Economically, Skoe said, the hypothetical worst outcome for the area would be for the tribe to prevail in its efforts and close Upper Red Lake to public fishing. “It would be devastating,” he said.
As the tribe’s anticipated challenge takes shape, Skoe said, it’s important to remember that the dynamics of any sustained effort will be both legal and political.
Other observers have speculated that the tribe may allow public fishing, even though all of Upper Red is incorporated into the reservation.
The Star Tribune this week asked two politicians representing the region for comment on the matter, but neither official responded. One is State Sen. Steve Green, R-Fosston, and the other is Beltrami County Commissioner Tim Sumner, a Red Lake Band member.
Robyn Dwight is a member of the Upper Red Lake Area Association, where she leads a movement to address a growing litter and human waste problem caused by some Upper Red ice fishermen. The problem stems from longer stays on the ice by the “wheelhouse” operators. Their illegally dumped sewage and waste pollutes tribal waters as well as state waters.
Dwight wants Governor Tim Walz to support a bill in the Legislature that will help make the state a better steward of Upper Red Lake.
“Recent concerns about boundary changes on Upper Red Lake are exacerbated by extreme litter,” she wrote to Walz. Tribal concerns about pollution make the legislation “all the more critical and timely,” she wrote.

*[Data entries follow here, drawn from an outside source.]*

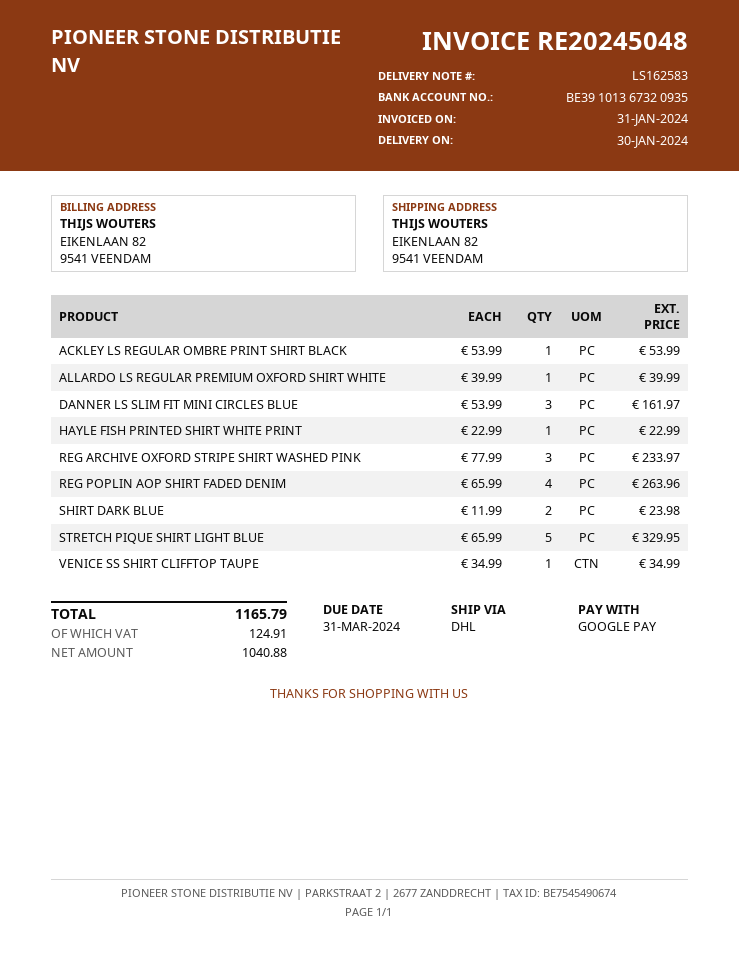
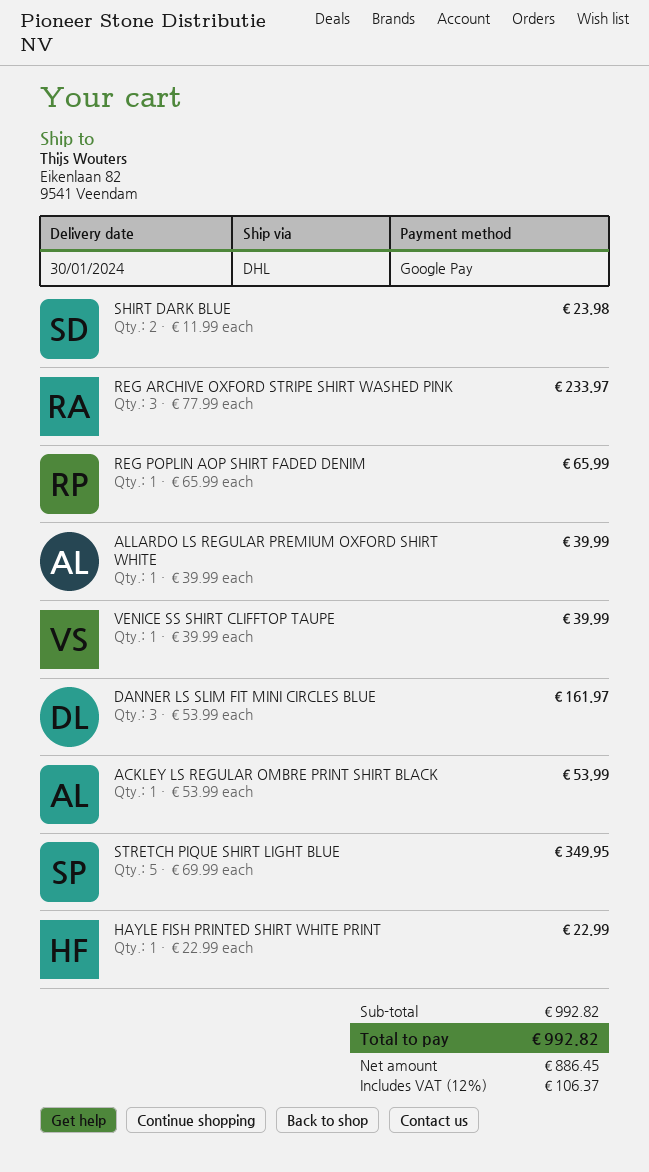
REG POPLIN AOP SHIRT FADED DENIM: 4 x 65.99 = 263.96 -> 1 x 65.99 = 65.99
STRETCH PIQUE SHIRT LIGHT BLUE: 5 x 65.99 = 329.95 -> 5 x 69.99 = 349.95
VENICE SS SHIRT CLIFFTOP TAUPE: 1 x 34.99 = 34.99 -> 1 x 39.99 = 39.99
net: 1040.88 -> 886.45
tax: 124.91 -> 106.37
total: 1165.79 -> 992.82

Dwight said she doesn’t expect tensions around the border issue to rise locally anytime soon. “I just don’t want to get into the negative stuff,” she said. “I can’t do anything about it and I won’t do politics.”
Gary Korsgaden of Park Rapids said the Upper Red Lake boundary issue was an item on the agenda Wednesday at a regular meeting of the state’s citizen walleye task force. volunteers. Korsgaden said state fisheries chief Brad Parsons only scratched the surface.
“He kind of jumped on it very briefly,” Korsgaden said. “He said it was not in the hands of the DNR at the federal level.”